I’m now starting to lay plans for my retirement. It starts with  persuading Julia to  take up more hobbies which involve going out so I can watch more history programmes on TV. It’s a modest ambition, but with a bit of care I think I can manage it.  I did briefly think about buying a second TV and sitting watching in a different room, but we’ve never had two TVs in the house. It seems like the sort of thing that only celebrities and footballers do. If I won the lottery I would have two TVs, but one would be for staff. Well, it would be unseemly to wrangle with the butler over who had the remote. It’s clearly his job to push the buttons, but I’d prefer him to have his own TV and just come through when I rang for him to change channels.

This reminds me of my second favourite royal joke.

Prince Charles and Camilla are sitting at the breakfast table and Camilla is clearly unsettled as she looks around whilst holding a letter in her hand.

“What’s wrong my dear? You look unsettled.” says Charles.

“I’m looking for the letter opener.”

“Ah!” says Charles. “He’s not here today, I gave him the day off.”

If you think I’m exaggerating, read this.

 

Modern Problems

If today follows yesterday’s pattern I will be able to type this morning but by evening I won’t even be able to sit without being aware of the pain in my hands. Sorry if it seems like I’m moaning a lot, but I find it difficult to write about politics, philosophy or economics when my fingers hurt. I generally find it easier to write about the pressing matters close to home. Fortunately I only have severe pain for a a few days every year and haven’t had it this bad for about a year. However, it is human nature not to bother writing about things that go well.

In fact, it was just before lockdown. My hands were really bad when we went down to Suffolk in what turned out to be the week before lockdown. It was an interesting week. All the Londoners had fled to their country cottages, food was short in supermarkets, restaurants were nearly empty in the evenings and I could barely manage my shirt buttons. Yes, on one of the more historic weeks I have lived through, I had trouble dressing myself. It will be an interesting chapter in my memoirs – the world collapses and I debate the merits of wearing T Shirts. Or Tee shirts. Or T-Shirts. I wasn’t sure how to spell it, so I checked it up. Seems the rest of the world isn’t sure either.

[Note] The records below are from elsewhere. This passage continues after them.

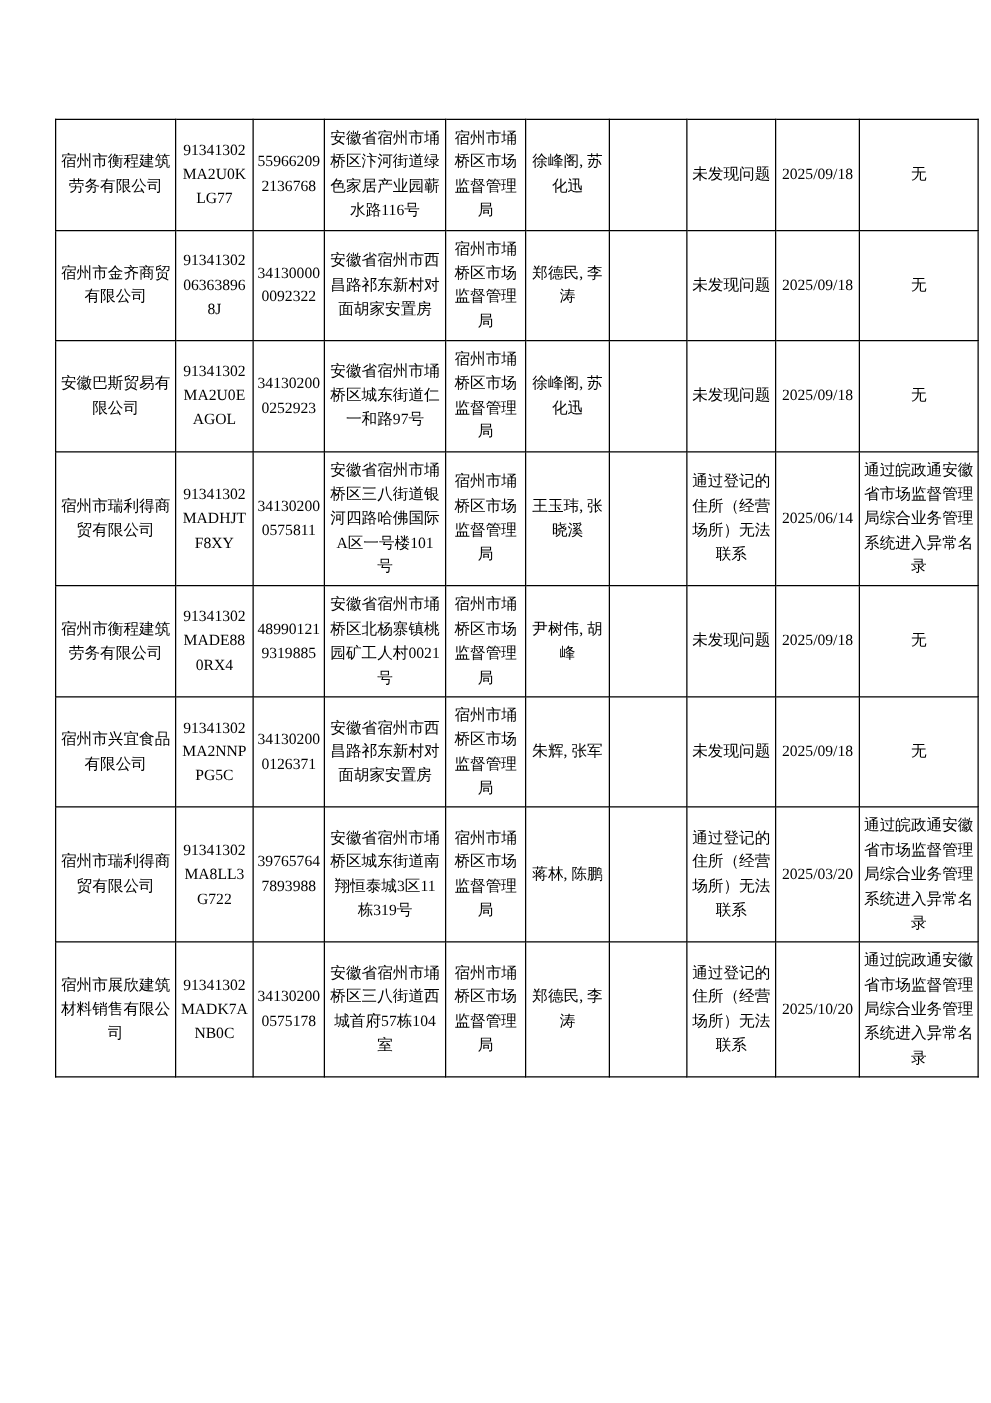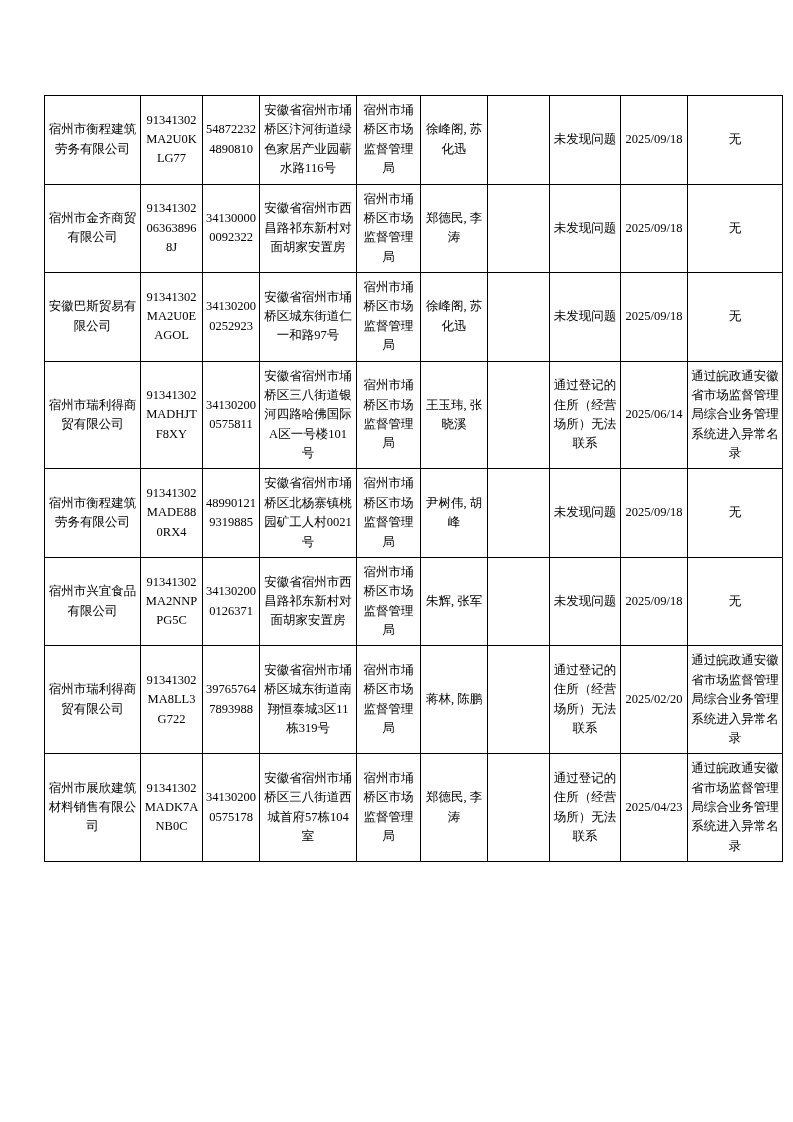--- a/index.html
+++ b/index.html
@@ -61,21 +61,21 @@
       <col class="c5">
         <col class="c6">
         <col class="c7">
         <col class="c8">
         <col class="c9">
     </colgroup>
     <tbody>
       <tr>
         <td>宿州市衡程建筑劳务有限公司</td>
         <td>91341302MA2U0KLG77</td>
-        <td>548722324890810</td>
+        <td>559662092136768</td>
         <td>安徽省宿州市埇桥区汴河街道绿色家居产业园蕲水路116号</td>
         <td>宿州市埇桥区市场监督管理局</td>
         <td>徐峰阁, 苏化迅</td>
         <td></td>
         <td>未发现问题</td>
         <td>2025/09/18</td>
         <td>无</td>
       </tr>
       <tr>
         <td>宿州市金齐商贸有限公司</td>
@@ -139,30 +139,30 @@
       </tr>
       <tr>
         <td>宿州市瑞利得商贸有限公司</td>
         <td>91341302MA8LL3G722</td>
         <td>397657647893988</td>
         <td>安徽省宿州市埇桥区城东街道南翔恒泰城3区11栋319号</td>
         <td>宿州市埇桥区市场监督管理局</td>
         <td>蒋林, 陈鹏</td>
         <td></td>
         <td>通过登记的住所（经营场所）无法联系</td>
-        <td>2025/02/20</td>
+        <td>2025/03/20</td>
         <td>通过皖政通安徽省市场监督管理局综合业务管理系统进入异常名录</td>
       </tr>
       <tr>
         <td>宿州市展欣建筑材料销售有限公司</td>
         <td>91341302MADK7ANB0C</td>
         <td>341302000575178</td>
         <td>安徽省宿州市埇桥区三八街道西城首府57栋104室</td>
         <td>宿州市埇桥区市场监督管理局</td>
         <td>郑德民, 李涛</td>
         <td></td>
         <td>通过登记的住所（经营场所）无法联系</td>
-        <td>2025/04/23</td>
+        <td>2025/10/20</td>
         <td>通过皖政通安徽省市场监督管理局综合业务管理系统进入异常名录</td>
       </tr>
     </tbody>
   </table>
 </div>
 
 </body></html>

I’m going to make brunch now. Part of it is sourdough bread and I’m not looking forward to cutting it. The bread knife, wielded by stiff fingers, does not cope with the bottom crust, so I have to bring out a carving knife and push it though the last bit. I should have stuck to using sliced bread.

Who would have thought it? When you are twenty you wonder about the mysteries of life, like why you have to work five whole days between weekends, whether we actually will ever get household robots and where you will keep all your money after a glittering career. When you are sixty you wonder if you will be able to make brunch without severing a finger. The gulf between the two things is fertile ground for a game of “What have I done with my Life?”